[Work to be completed]: Your answer must be an exact copy of the data, without any pictures.

[Supplied records]:
○ ○ ○ ○ ○ ○ ○

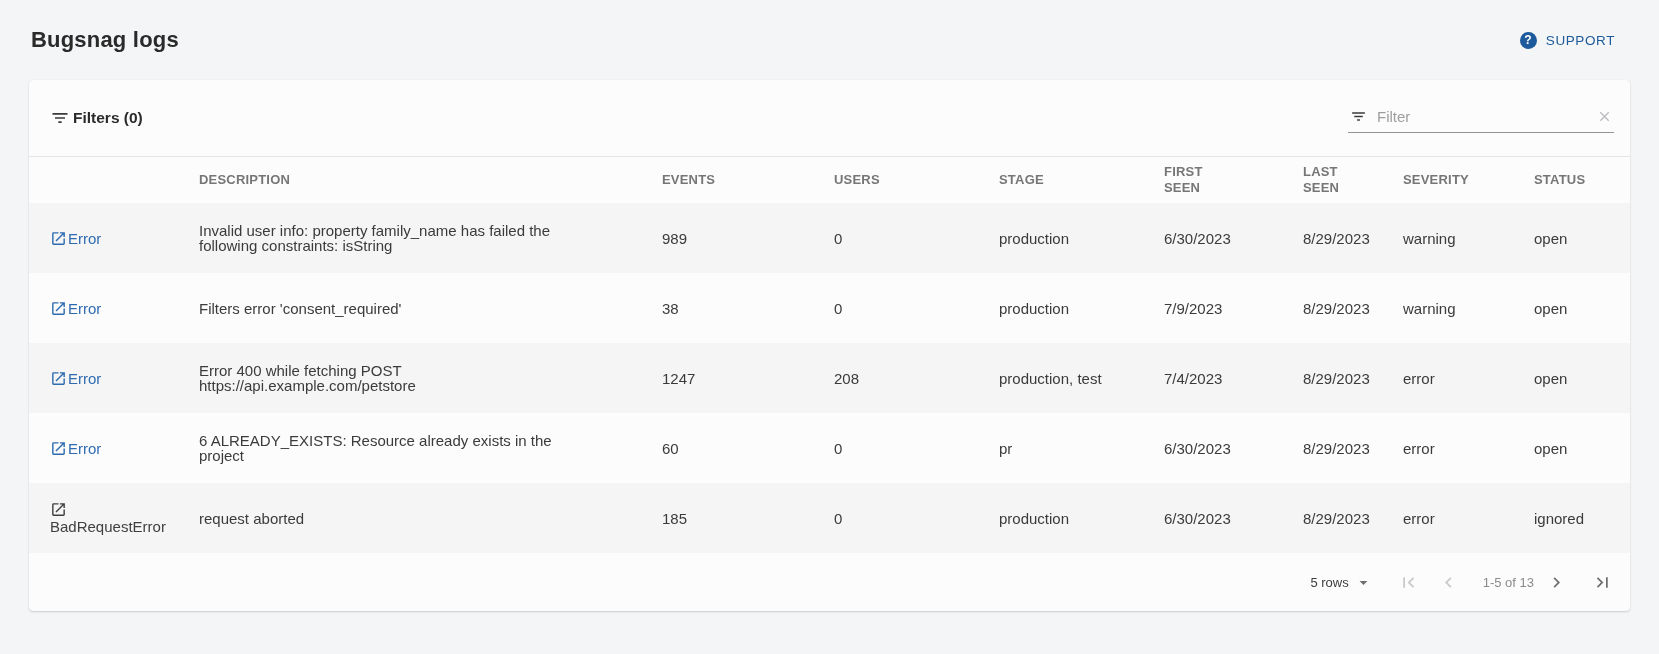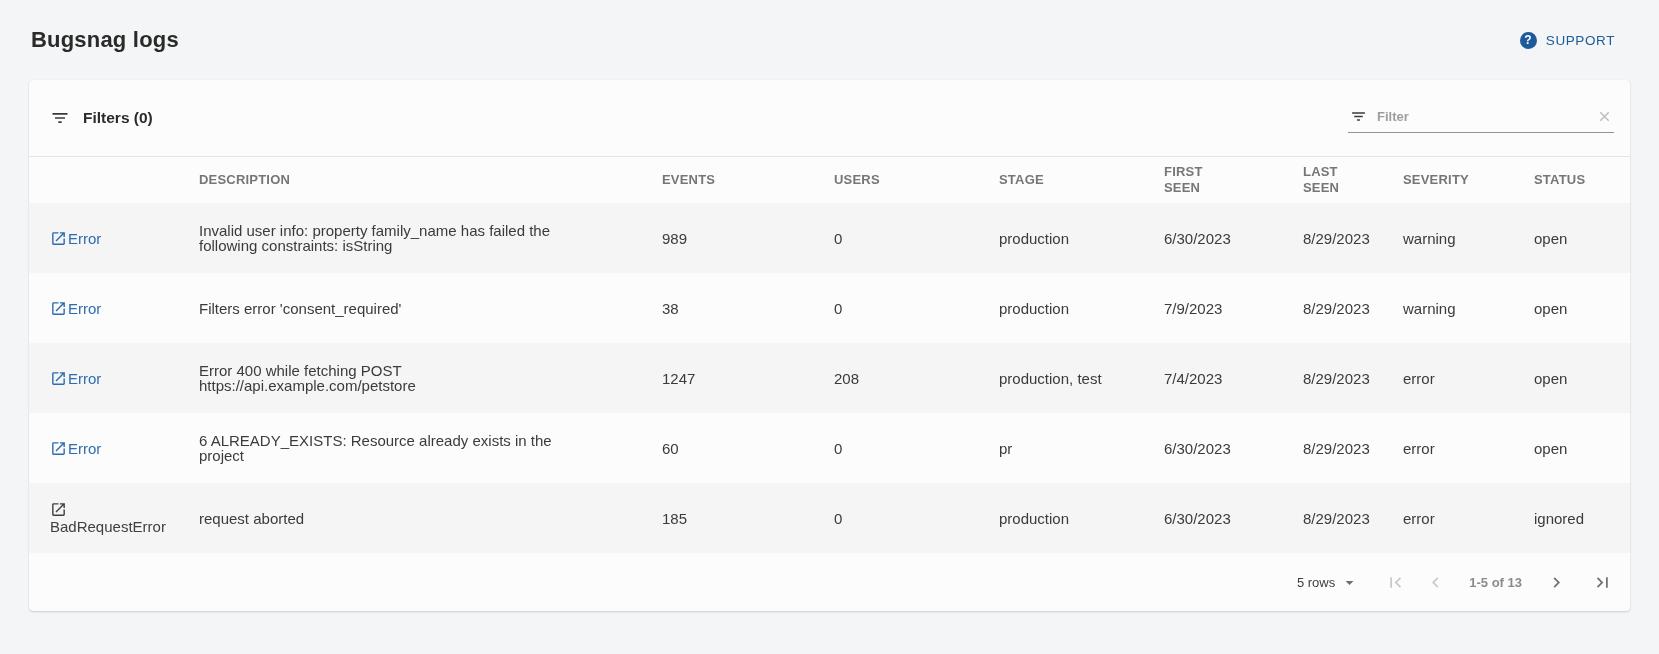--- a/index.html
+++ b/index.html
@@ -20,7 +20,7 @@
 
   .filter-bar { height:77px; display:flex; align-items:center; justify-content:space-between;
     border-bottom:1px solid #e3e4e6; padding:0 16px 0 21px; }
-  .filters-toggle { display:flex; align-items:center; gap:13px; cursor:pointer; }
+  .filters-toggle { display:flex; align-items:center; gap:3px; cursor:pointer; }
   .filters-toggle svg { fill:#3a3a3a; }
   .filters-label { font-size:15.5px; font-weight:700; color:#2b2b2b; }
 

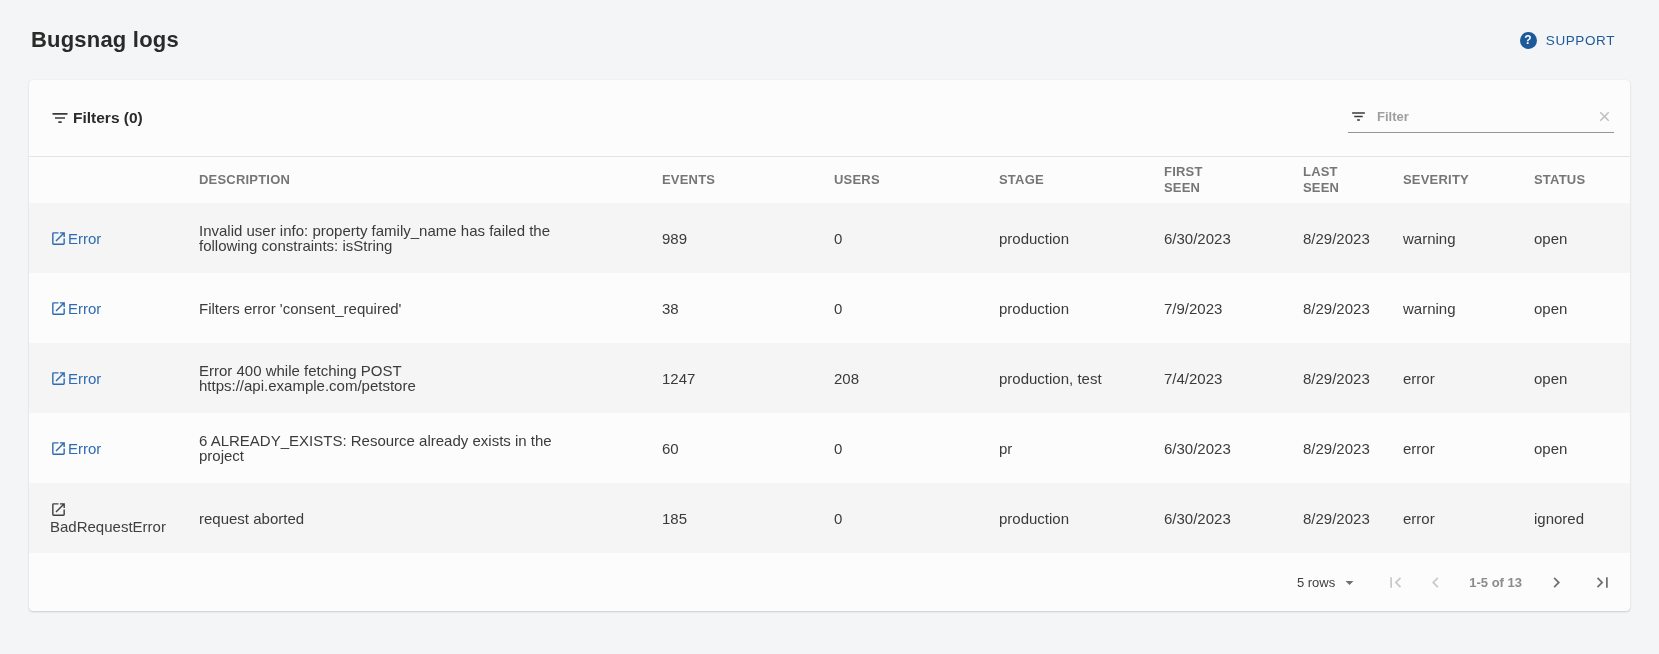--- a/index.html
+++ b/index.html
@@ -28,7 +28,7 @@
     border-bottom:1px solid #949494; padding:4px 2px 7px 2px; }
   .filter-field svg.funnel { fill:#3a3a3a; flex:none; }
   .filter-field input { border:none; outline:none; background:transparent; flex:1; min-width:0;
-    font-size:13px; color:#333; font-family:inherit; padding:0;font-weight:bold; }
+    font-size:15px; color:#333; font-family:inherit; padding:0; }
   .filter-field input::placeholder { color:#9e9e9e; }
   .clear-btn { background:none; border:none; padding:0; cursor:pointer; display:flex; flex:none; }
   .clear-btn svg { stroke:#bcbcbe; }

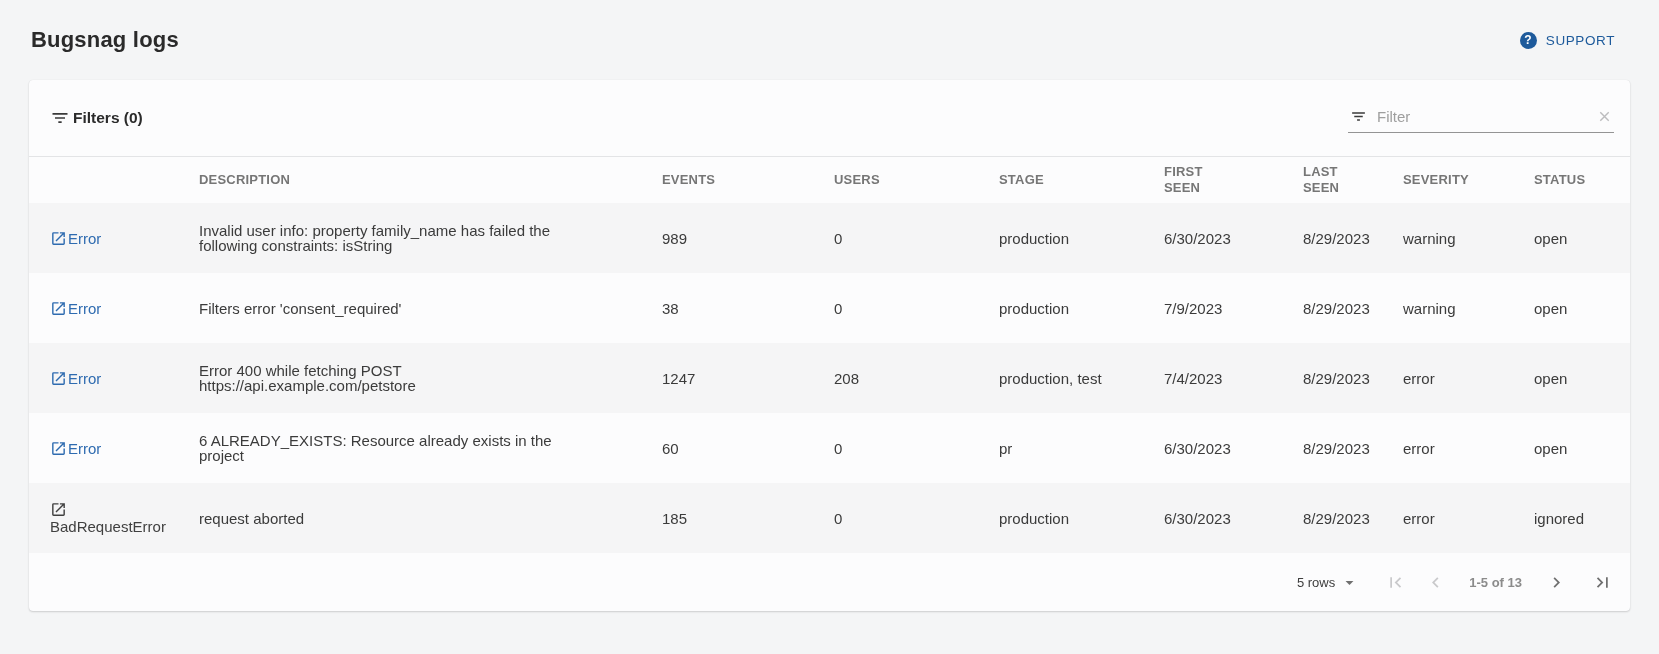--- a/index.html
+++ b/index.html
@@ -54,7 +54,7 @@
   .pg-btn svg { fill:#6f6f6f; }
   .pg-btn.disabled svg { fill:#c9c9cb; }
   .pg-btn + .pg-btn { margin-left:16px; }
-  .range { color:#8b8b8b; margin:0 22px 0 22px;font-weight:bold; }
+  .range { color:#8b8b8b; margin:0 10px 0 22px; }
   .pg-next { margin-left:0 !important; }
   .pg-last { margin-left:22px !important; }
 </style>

○ ○ ○ ○ ○ ○ ○

[Solution to the problem]:
--- a/index.html
+++ b/index.html
@@ -20,7 +20,7 @@
 
   .filter-bar { height:77px; display:flex; align-items:center; justify-content:space-between;
     border-bottom:1px solid #e3e4e6; padding:0 16px 0 21px; }
-  .filters-toggle { display:flex; align-items:center; gap:13px; cursor:pointer; }
+  .filters-toggle { display:flex; align-items:center; gap:3px; cursor:pointer; }
   .filters-toggle svg { fill:#3a3a3a; }
   .filters-label { font-size:15.5px; font-weight:700; color:#2b2b2b; }
 

--- a/index.html
+++ b/index.html
@@ -28,7 +28,7 @@
     border-bottom:1px solid #949494; padding:4px 2px 7px 2px; }
   .filter-field svg.funnel { fill:#3a3a3a; flex:none; }
   .filter-field input { border:none; outline:none; background:transparent; flex:1; min-width:0;
-    font-size:13px; color:#333; font-family:inherit; padding:0;font-weight:bold; }
+    font-size:15px; color:#333; font-family:inherit; padding:0; }
   .filter-field input::placeholder { color:#9e9e9e; }
   .clear-btn { background:none; border:none; padding:0; cursor:pointer; display:flex; flex:none; }
   .clear-btn svg { stroke:#bcbcbe; }

--- a/index.html
+++ b/index.html
@@ -54,7 +54,7 @@
   .pg-btn svg { fill:#6f6f6f; }
   .pg-btn.disabled svg { fill:#c9c9cb; }
   .pg-btn + .pg-btn { margin-left:16px; }
-  .range { color:#8b8b8b; margin:0 22px 0 22px;font-weight:bold; }
+  .range { color:#8b8b8b; margin:0 10px 0 22px; }
   .pg-next { margin-left:0 !important; }
   .pg-last { margin-left:22px !important; }
 </style>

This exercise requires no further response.